[AIM OF THE TASK]: Only the lines from the top of the records below through the line containing "left: 74px ->" should be printed, exactly and without pictures.

○ ○ ○ ○ ○

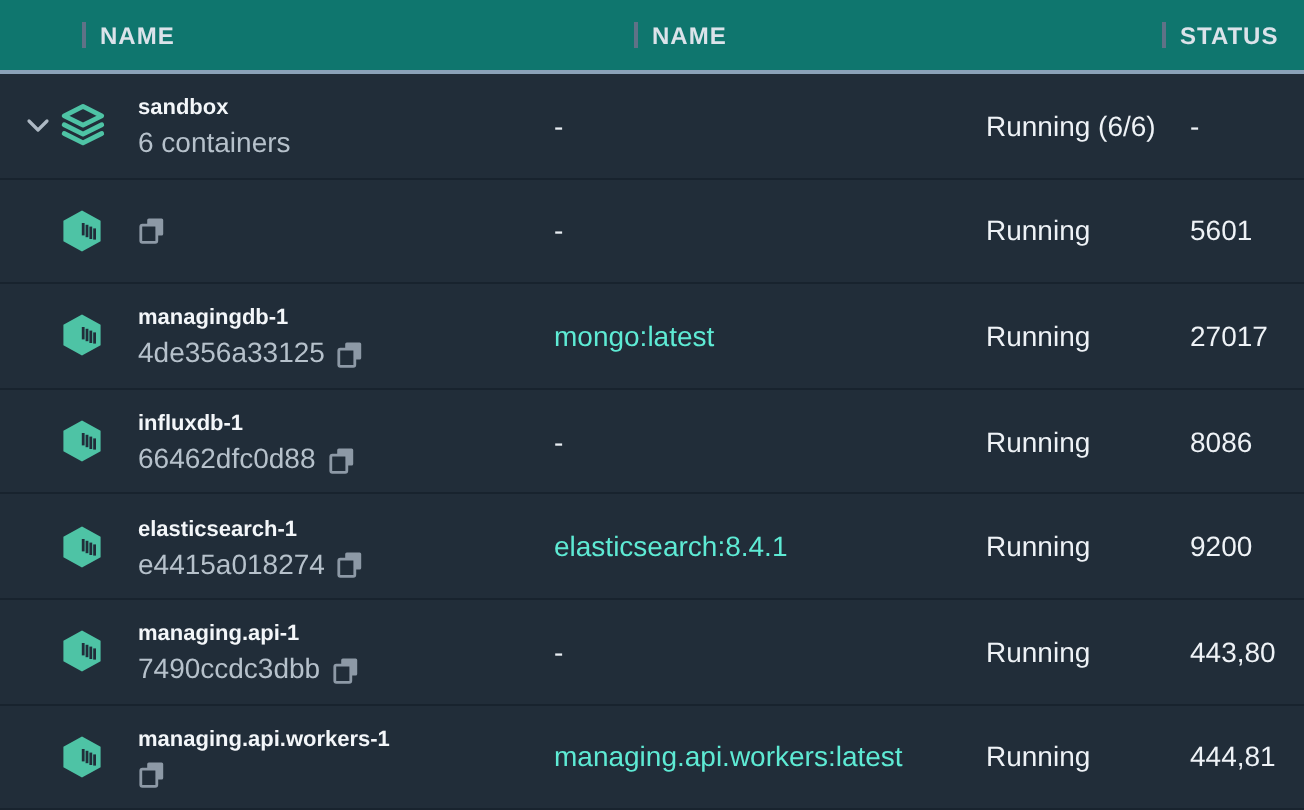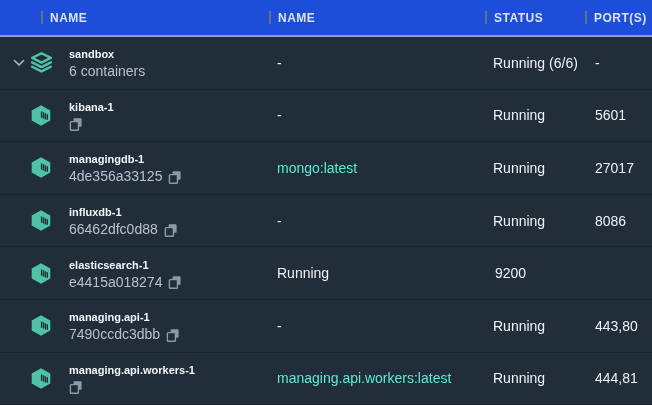"NAME" .header { background: #1d4ed8 -> #0f766e; gap: none -> 48px }
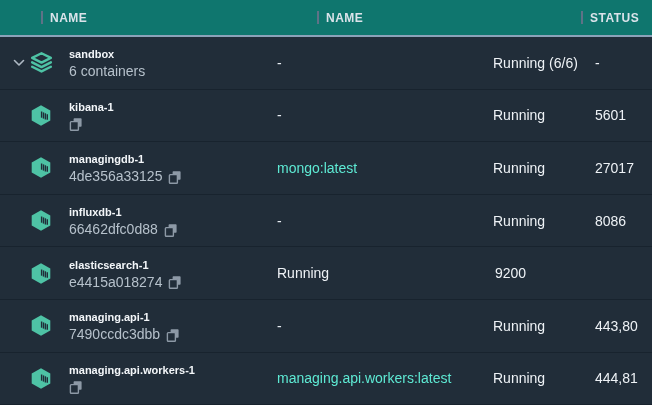"kibana-1" div.title { html: <div>kibana-1</div> -> none }
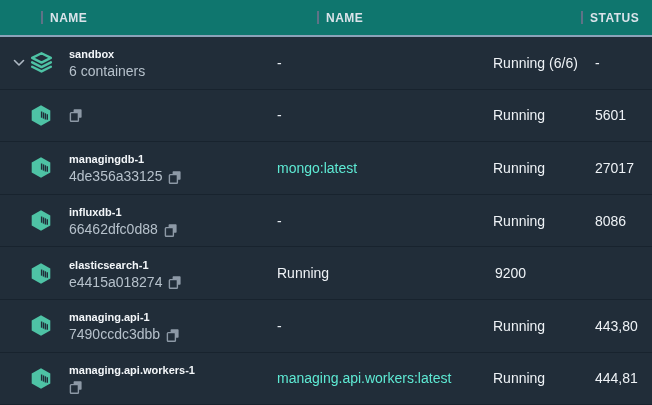"elasticsearch:8.4.1" div.cell { html: none -> <div>elasticsearch:8.4.1</div> }
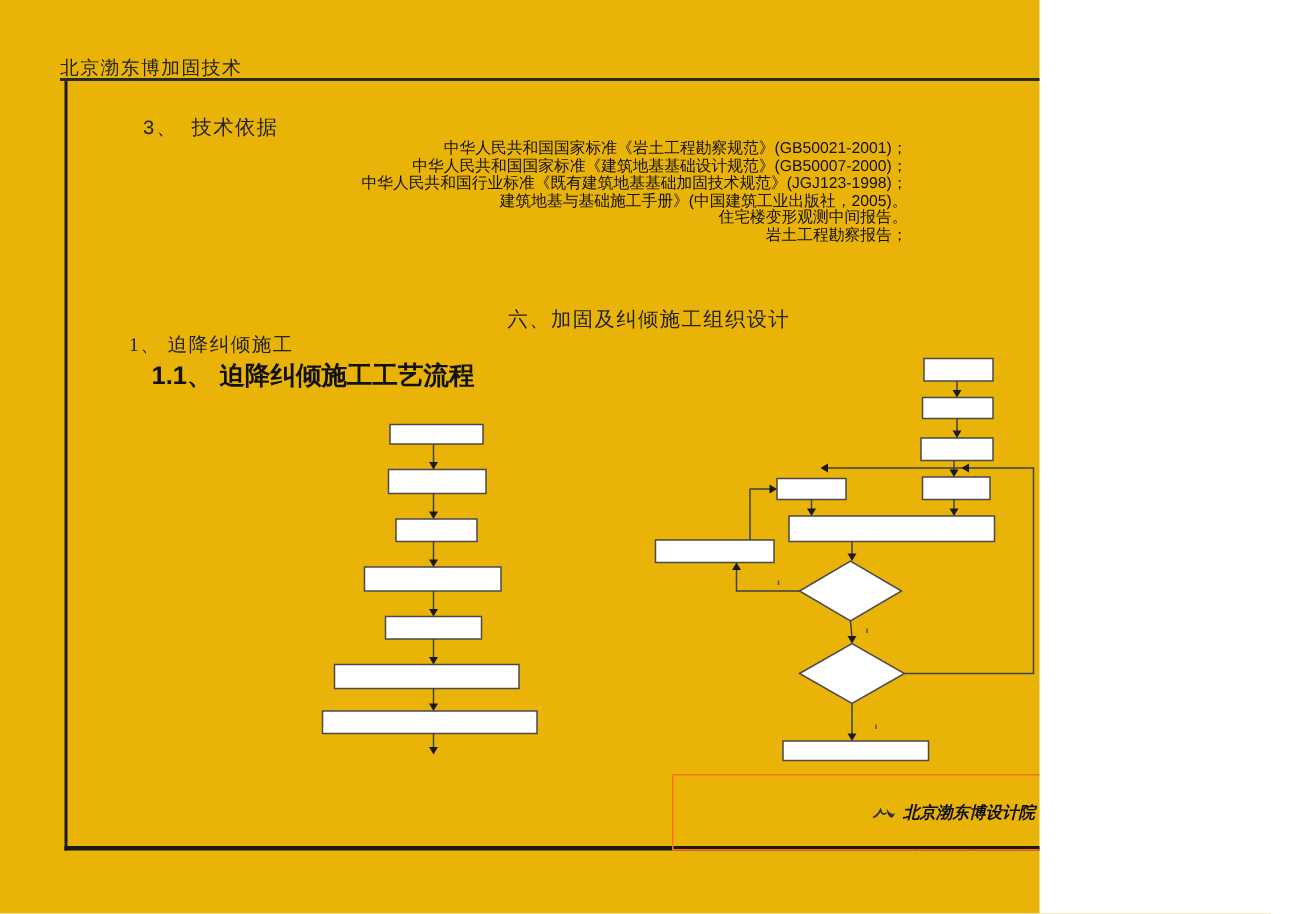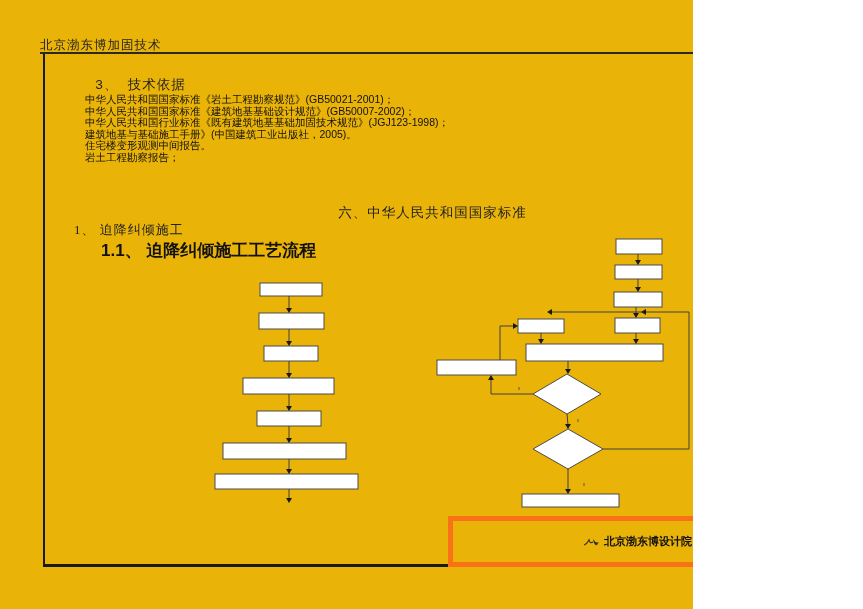"中华人民共和国国家标准《岩土工程勘察规范》(GB50021-2001)；" #refs { text-align: none -> right }
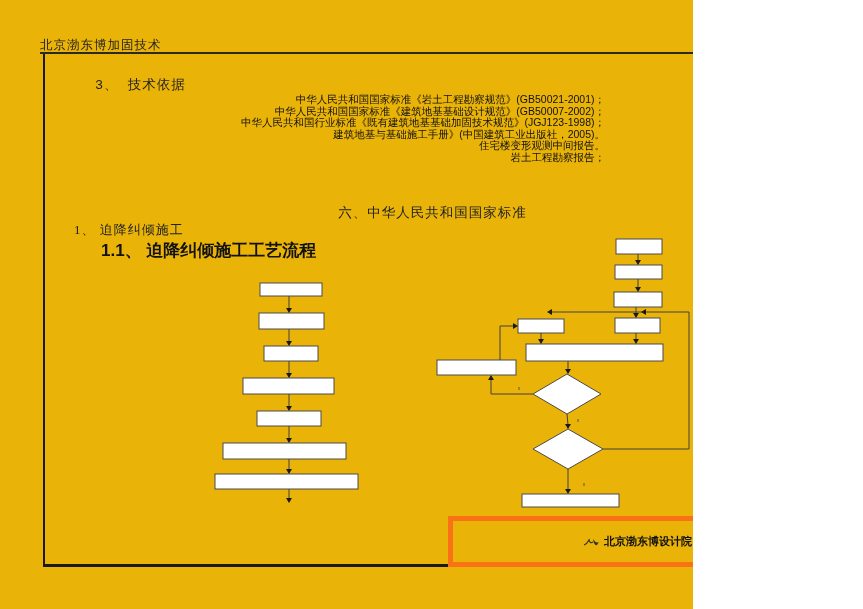"中华人民共和国国家标准《建筑地基基础设计规范》(GB50007-2002)；" div { text: GB50007-2002 -> GB50007-2000 }
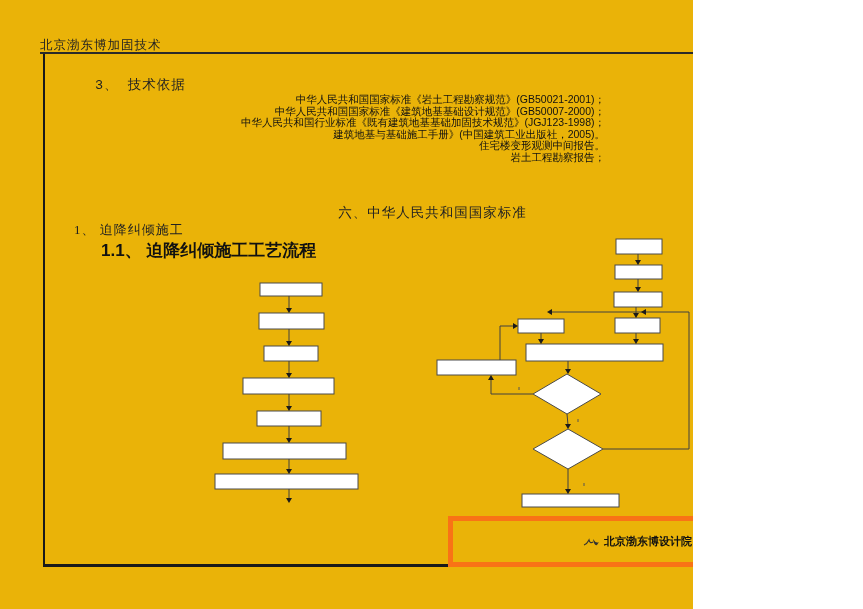"六、中华人民共和国国家标准" div.abs { text: 中华人民共和国国家标准 -> 加固及纠倾施工组织设计 }
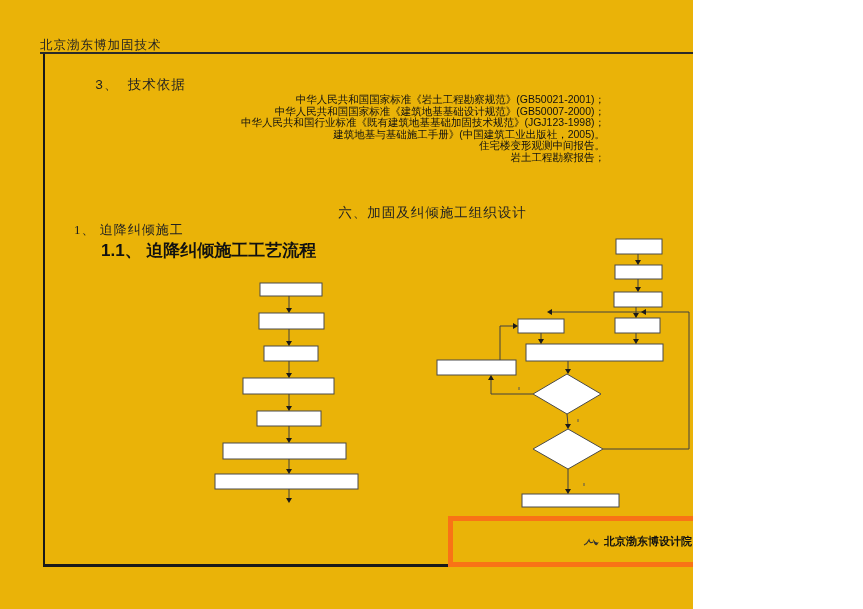"1、 迫降纠倾施工" #sec6-item1 { left: 74px -> 86px }
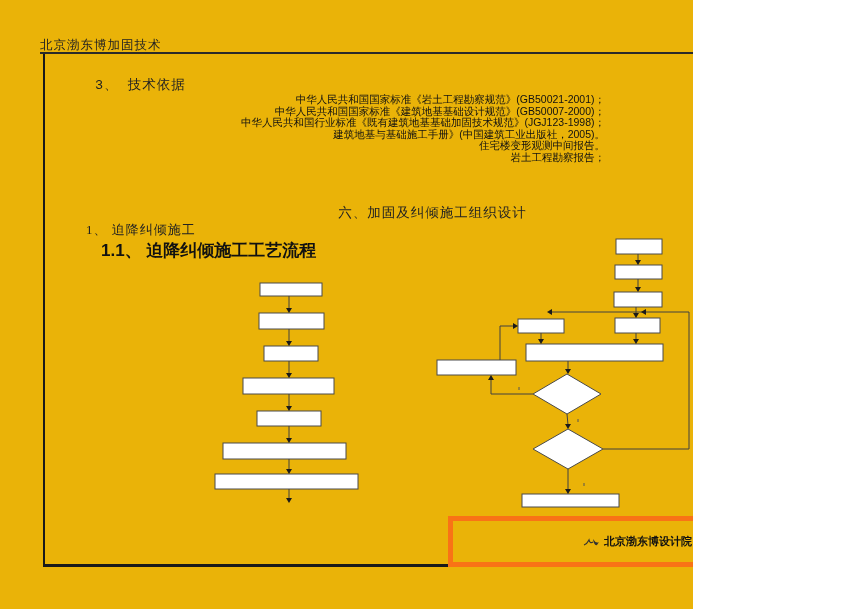"北京渤东博设计院" #titleblock td { border: 5px solid #f97316 -> 1px solid #f97316; font-style: none -> italic }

○ ○ ○ ○ ○

[ANSWER SECTION]:
"NAME" .header { background: #1d4ed8 -> #0f766e; gap: none -> 48px }
"kibana-1" div.title { html: <div>kibana-1</div> -> none }
"elasticsearch:8.4.1" div.cell { html: none -> <div>elasticsearch:8.4.1</div> }
"中华人民共和国国家标准《岩土工程勘察规范》(GB50021-2001)；" #refs { text-align: none -> right }
"中华人民共和国国家标准《建筑地基基础设计规范》(GB50007-2002)；" div { text: GB50007-2002 -> GB50007-2000 }
"六、中华人民共和国国家标准" div.abs { text: 中华人民共和国国家标准 -> 加固及纠倾施工组织设计 }
"1、 迫降纠倾施工" #sec6-item1 { left: 74px -> 86px }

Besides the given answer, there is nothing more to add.